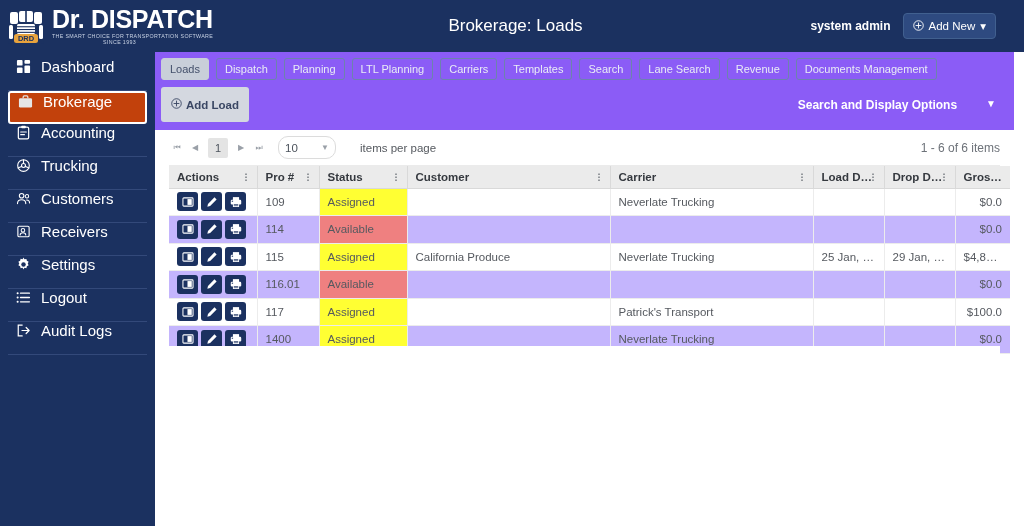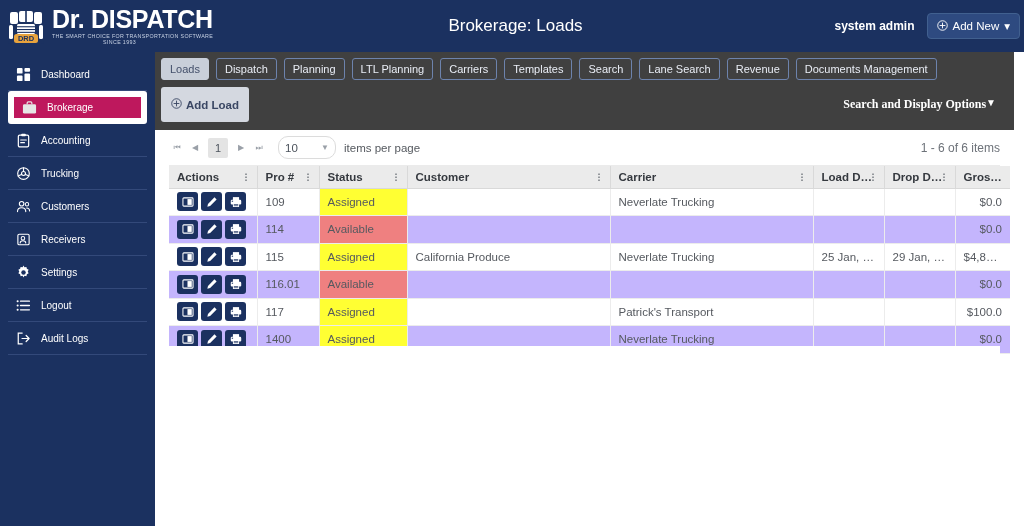"system admin" .topbar-right { padding-right: 4px -> 28px }
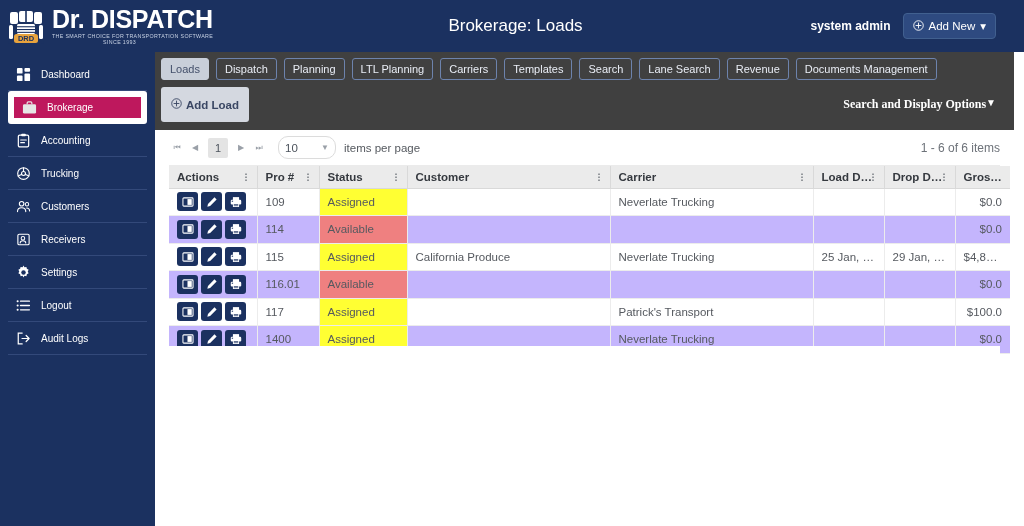"Dashboard" .nav-item { align-items: center -> flex-start; font-size: 10px -> 15px }
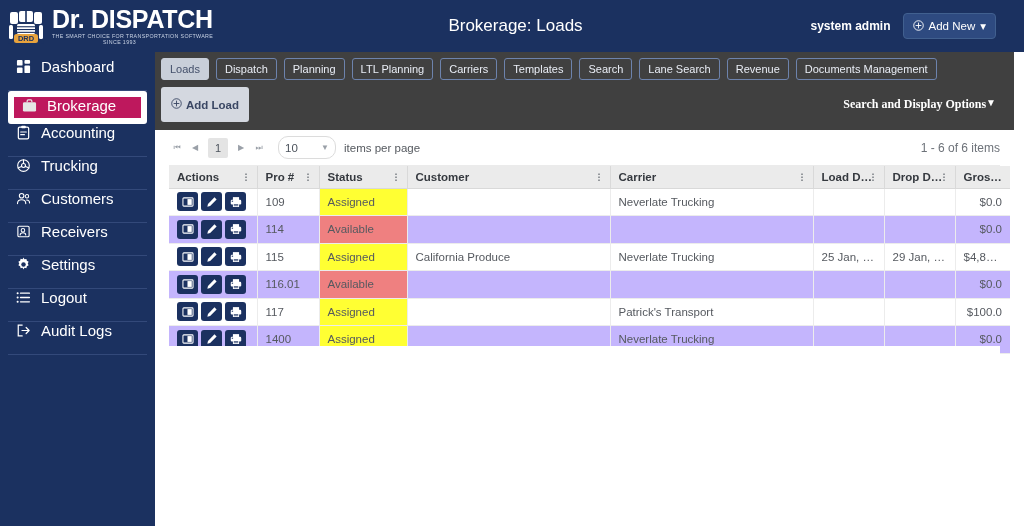"Loads" .tabbar { background: #404040 -> #8b5cf6 }
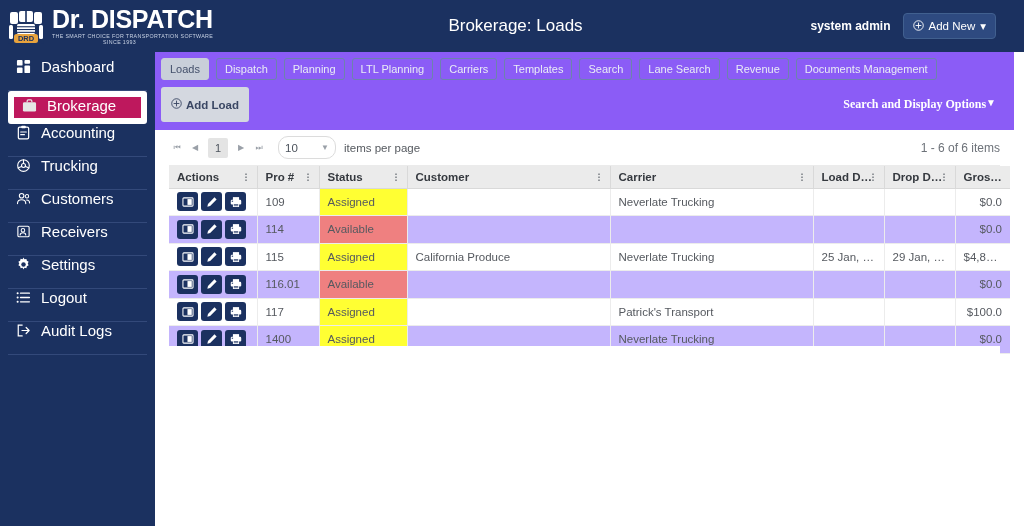"Brokerage" .nav-item.active { background: #be185d -> #c2410c; border: 6px solid #ffffff -> 2px solid #ffffff }
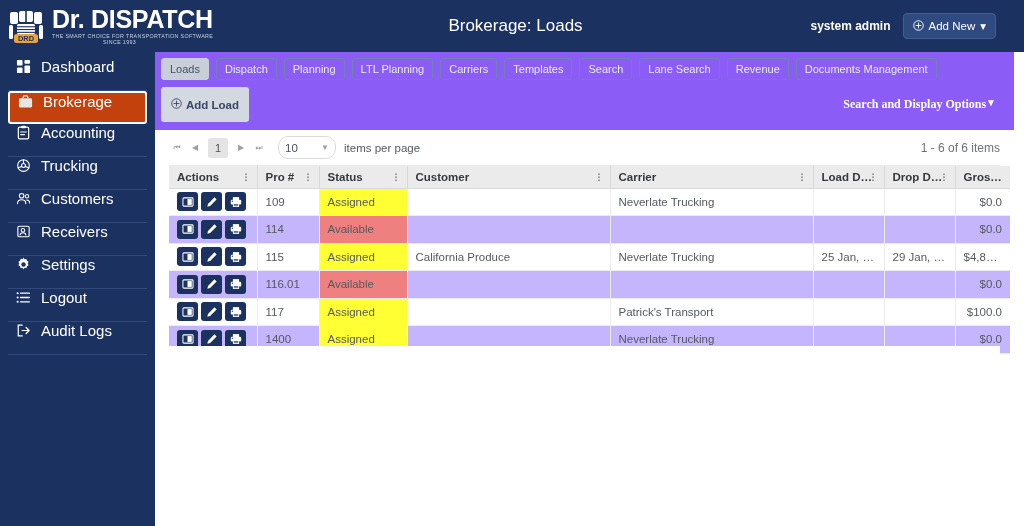"Search and Display Options" .sdo { font-family: Liberation Serif, serif -> none; gap: 0 -> 29px }
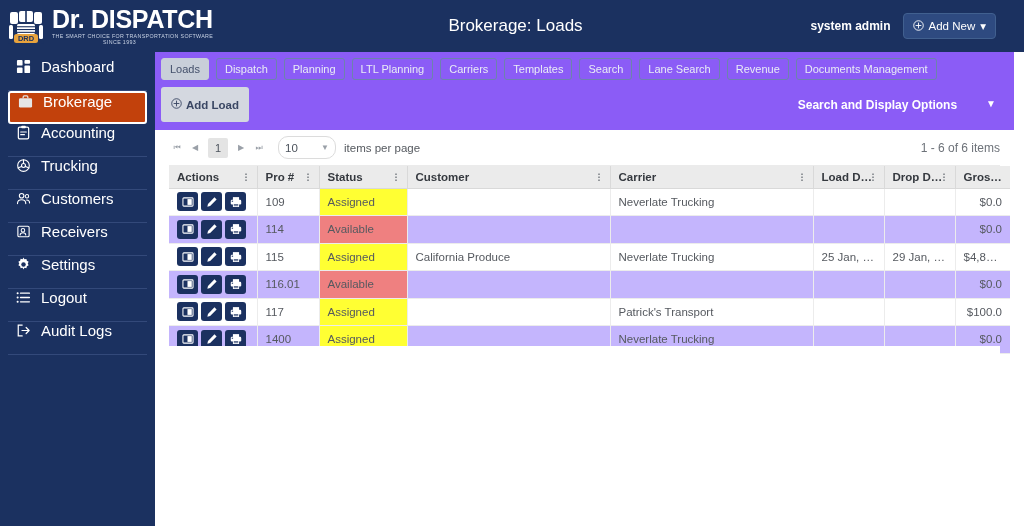"items per page" .ipp-label { margin-left: 8px -> 24px }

* [YOUR INSTRUCTIONS]: Once you find the line that contains "background: #404040 ->", give it again along with every later line through the end of the data, word for word, minus the pictures.

* [TASK SOLUTION]:
"Loads" .tabbar { background: #404040 -> #8b5cf6 }
"Brokerage" .nav-item.active { background: #be185d -> #c2410c; border: 6px solid #ffffff -> 2px solid #ffffff }
"Search and Display Options" .sdo { font-family: Liberation Serif, serif -> none; gap: 0 -> 29px }
"items per page" .ipp-label { margin-left: 8px -> 24px }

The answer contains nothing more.